多くの企業がDXによって自社の業績を伸ばそうとしているが、DXの推進にあたっては人材不足や旧式のシステムの存在など3つの壁(ノウハウの壁、リソースの壁、インフラの壁)があり、思うようにデジタル化に対応できていないのが現状である。一方で、生成AIの登場により「顧客体験」と「業務プロセス」のDXをAIが接続する時代が到来している。

こうした状況に対して同社は、顧客自身(システム管理部門ではなく、営業や顧客管理などの現場のビジネス部門)がDXによるKPI改善を体験することが必要という考え方に基づき、上流のコンサルティングから下流のデジタルマーケティング・制作・開発までグループで顧客ニーズに徹底的に応えるワンストップサービス体制を構築している。顧客に伴走して攻めのDXを加速するマーケティング&ITパートナーとして、顧客のKPI(Key Performance Indicator=重要業績評価指標)改善や、DXのROI(Return On Investment=投資収益率)向上を実現する顧客体験DXを提供している。


最適なグロースハッカーのチームを組成して顧客の課題を解決

2. グロースハッカーネットワークを活用したビジネスモデル
同社の「KAIZEN PLATFORM」サービスのビジネスモデルは、プラットフォーム上でグロースハッカーと呼ぶデジタル専門人材のネットワークを活用していることを特徴・強みとしている。顧客の課題やニーズを踏まえて、同社従業員のPM(プロジェクトマネジメント)の下、最適なグロースハッカーのチームを組成して顧客の課題解決に取り組む。グロースハッカーネットワークには様々な領域のクリエイターやエンジニアなどが在籍しており、それぞれの専門領域や得意分野に基づいてWebサイト分析、Webサイトデザイン案作成、ディレクションなどの役割を割り当て、フルリモートでプロジェクトを進める。単に納品して終わりではなく、過去に実施してきた豊富な改善事例とデータ蓄積も最大限活用して、プラットフォームを通じてフィードバックしながら改善を進めている。取引構造は顧客からサービス料を受け取り、グロースハッカー(法人、個人)に対して成果連動型の報酬を支払う。同社はPMとサポートに徹しており、プラットフォーム上のグロースハッカーとチームを組むことで人件費の変動費化を図っている。


ソフトウェア・人材・データが揃っているのが強み

3. 「KAIZEN PLATFORM」サービスの強み
同社の「KAIZEN PLATFORM」サービスの強みは、プラットフォーム上にソフトウェアも人材もデータもすべて揃っていることにある。DXのROIを高めるためのデータ・クラウド・リソースをプラットフォーム上に蓄積し、ワンストップサービスで提供することによってノウハウ・スピード・コスト面で圧倒的な優位性を誇っている。

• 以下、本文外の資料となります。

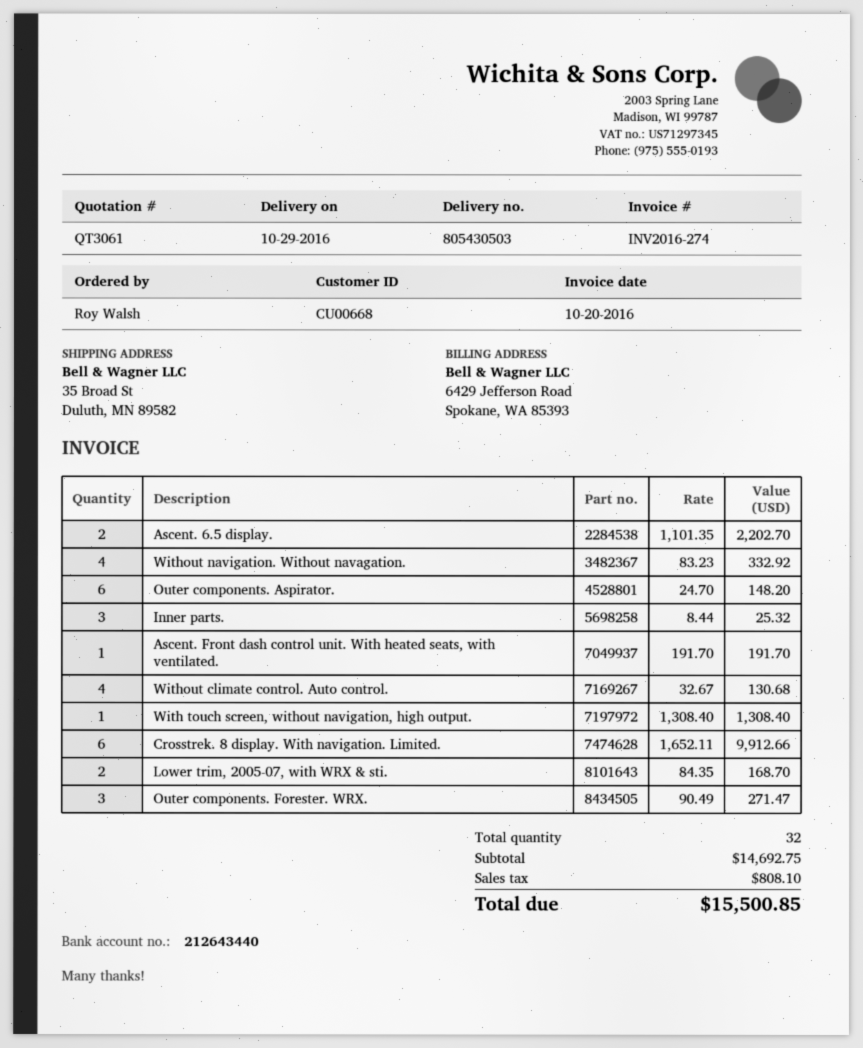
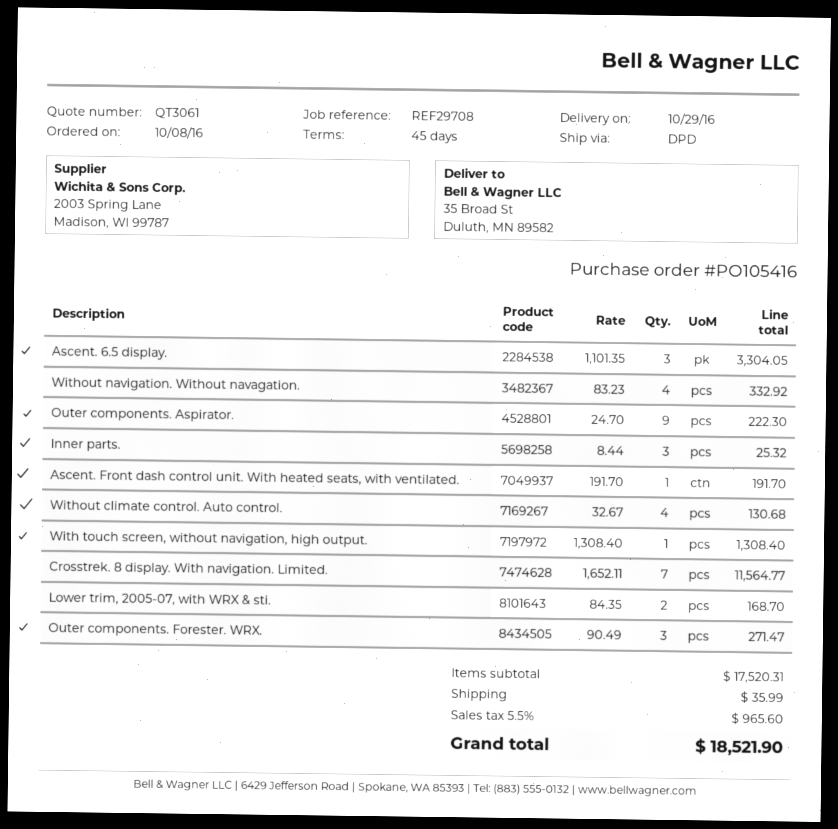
Ascent. 6.5 display.: 2 x 1101.35 = 2202.70 -> 3 x 1101.35 = 3304.05
Outer components. Aspirator.: 6 x 24.70 = 148.20 -> 9 x 24.70 = 222.30
Crosstrek. 8 display. With navigation. Limited.: 6 x 1652.11 = 9912.66 -> 7 x 1652.11 = 11564.77
subtotal: 14692.75 -> 17520.31
shipping: none -> 35.99
tax: 808.10 -> 965.60
total: 15500.85 -> 18521.90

ソフトウェアの面では、顧客で使用されている既存のシステム(レガシーシステム)にとらわれることなく、顧客体験DXを実現できるSaaS型ツールによって開発&制作環境を提供している。人材リソースとしてはプラットフォームに50社超の法人グロースハッカー(制作会社、人材派遣会社、コンサルティング会社などと提携)と12,000人を超える個人グロースハッカーが登録しており、コンサルティングから実行までのプロフェッショナルサービスをフルリモートで提供できる体制を構築している。また制作は日英だけでなく、アジアから中南米まで多言語に対応している。顧客企業から見ると、レガシーシステムへの影響を気にせず、現場のビジネス部門主導でスピーディーに必要な施策を実行し、リードタイムやコストを抑えながらUXの改善やDXの実現が可能になるというメリットがある。

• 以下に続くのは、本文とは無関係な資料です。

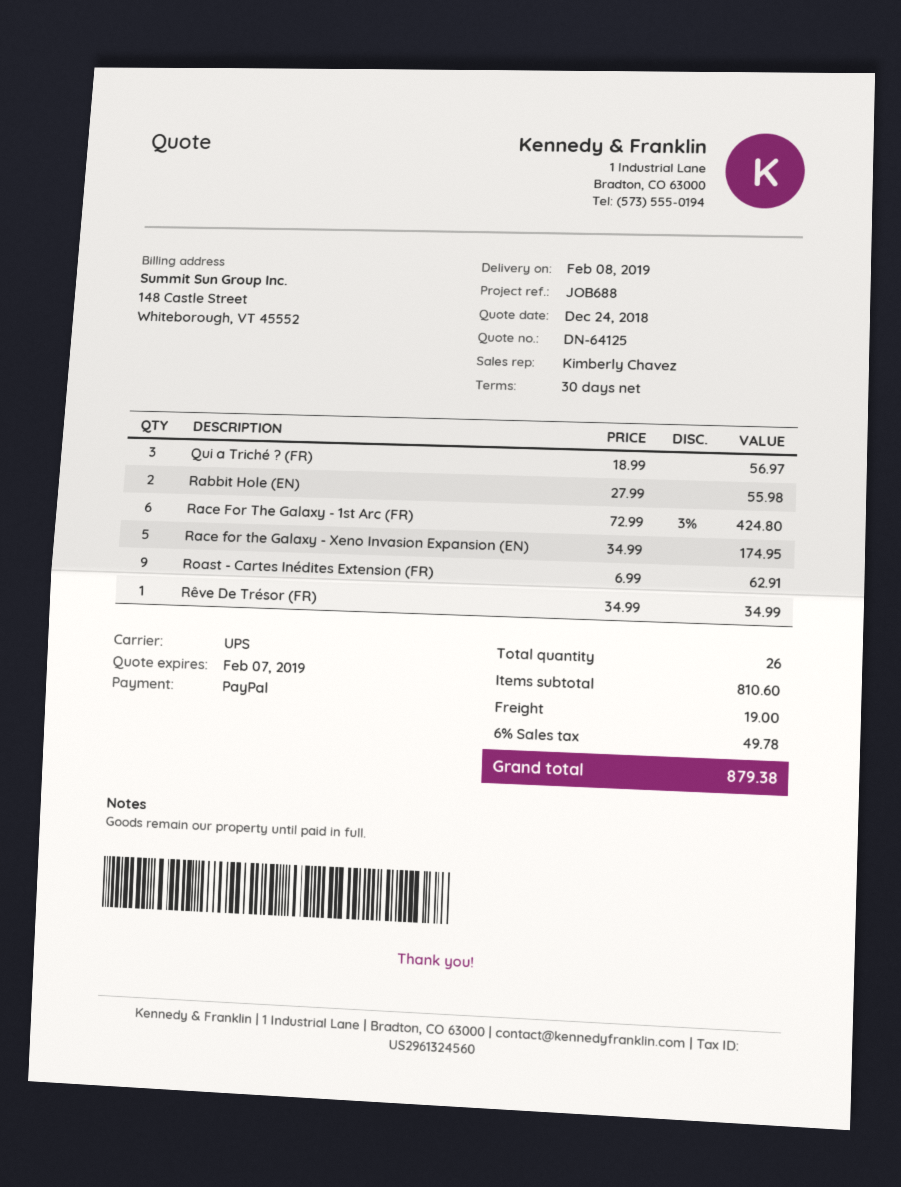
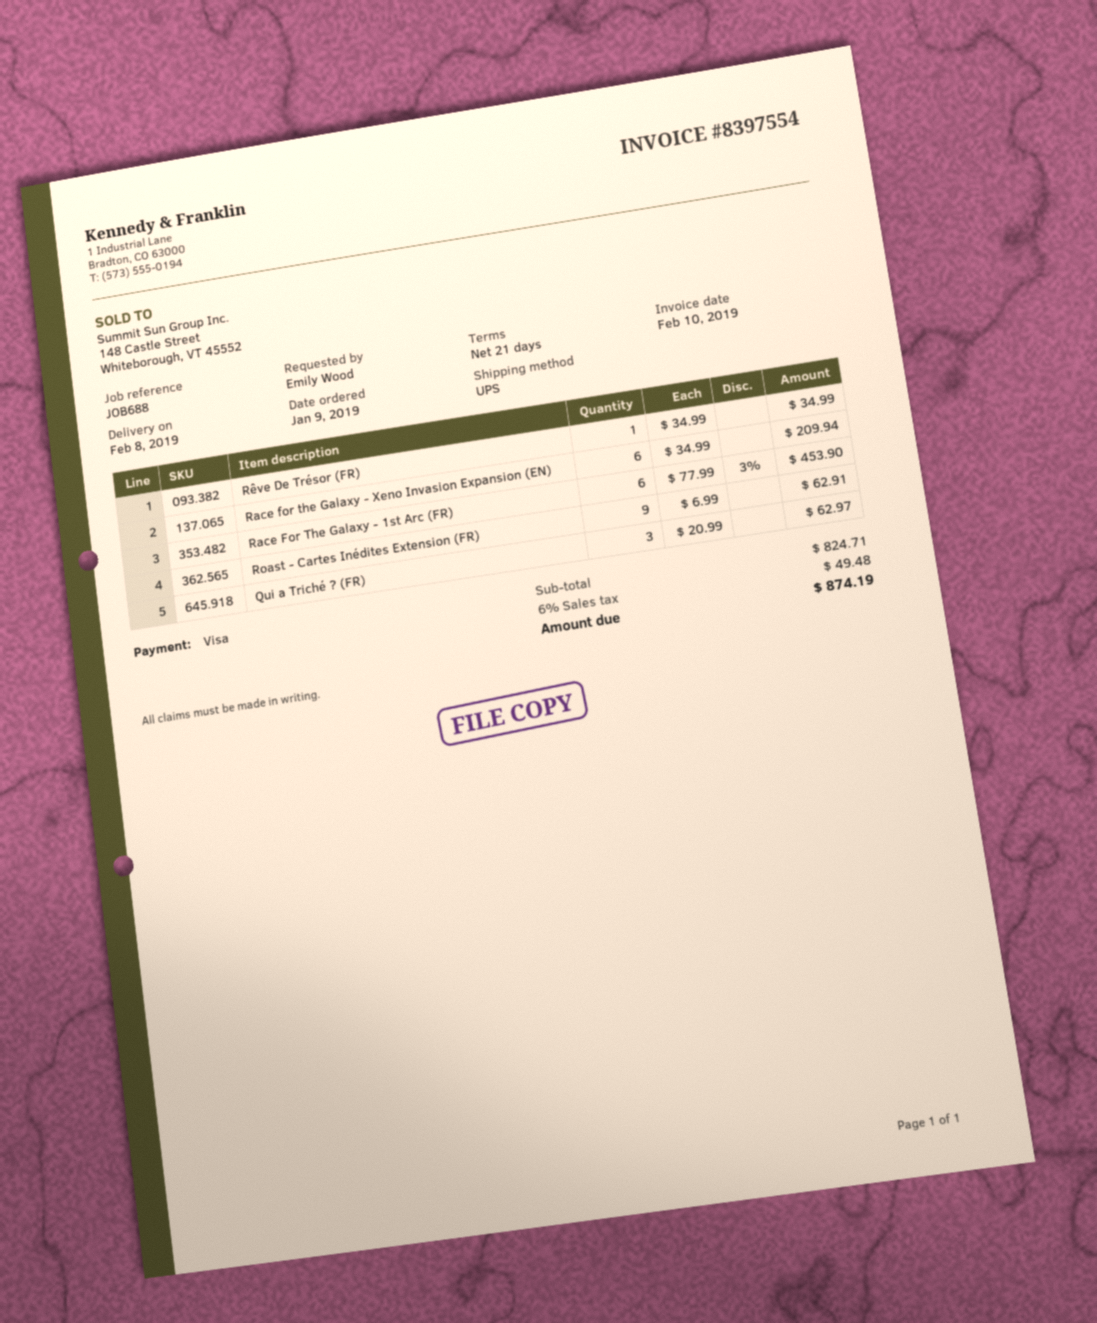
payment terms: 30 days -> 21 days
payment method: PayPal -> Visa
Qui a Triché ? (FR): 3 x 18.99 = 56.97 -> 3 x 20.99 = 62.97
Rabbit Hole (EN): 2 x 27.99 = 55.98 -> none
Race For The Galaxy - 1st Arc (FR): 6 x 72.99 - 3% = 424.80 -> 6 x 77.99 - 3% = 453.90
Race for the Galaxy - Xeno Invasion Expansion (EN): 5 x 34.99 = 174.95 -> 6 x 34.99 = 209.94
subtotal: 810.60 -> 824.71
shipping: 19.00 -> none
tax: 6% = 49.78 -> 6% = 49.48
total: 879.38 -> 874.19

さらに同社の競争力の優位性として、非常駐で業務できるためグロースハッカー1人当たりの生産性が高いこと、高い生産性と変動費比率によって顧客に対するサービス価格を低く設定できること、成果連動でグロースハッカーが高い報酬を得られるためデジタル専門人材の採用競争力が高いことなどがある。なお同社はMeta、Google、YouTube、Amazon、Yahooといった主要プラットフォーマーから公式パートナーの認定を取得しており、API(Application Programming Interface=プログラム同士をつなぐインターフェイス)によるデータ連携も実現している。

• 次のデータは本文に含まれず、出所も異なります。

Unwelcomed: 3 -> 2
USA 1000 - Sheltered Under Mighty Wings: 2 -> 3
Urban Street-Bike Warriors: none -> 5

機能充実や新サービス開発も強化しており、直近では2024年3月に生成AIを活用したUX(User Experience=顧客体験)改善の新メニュー「KAIZEN AI-UX」をリリースした。同年11月にはUX改善の技術基盤である「KAIZEN ENGINE」をアップデートした。同年12月には同社とディーゼロがアピリッツ<4174>と協業し、Webサイトに投稿された口コミ・レビューデータへの生成AIを活用した「自動検閲機能」を開発した。2025年1月には、東証プライム市場の英文開示義務化に先駆けて、同社のUX・AI技術とディーゼロのIRサイト支援ノウハウを組み合わせ、IR活動のグローバル化(IRサイトの多言語化や運用体制構築など)を支援するパッケージの提供を開始した。また、生成AIの実用化に向けた新たなアプローチとして「KAIZEN STUDIO」を設立した。生活や仕事の様々な場面で魔法をかけたかのようにあらゆる体験をアップデートする様々な機能の開発に加え、企業のAI実装パートナーとして、それぞれのサービスやツールに最適な形でAI機能を組み込んでいくための伴走支援を行う。同年2月には企業の生成AI活用を支援するワークショップ&プロトタイプ開発パッケージの提供を開始した。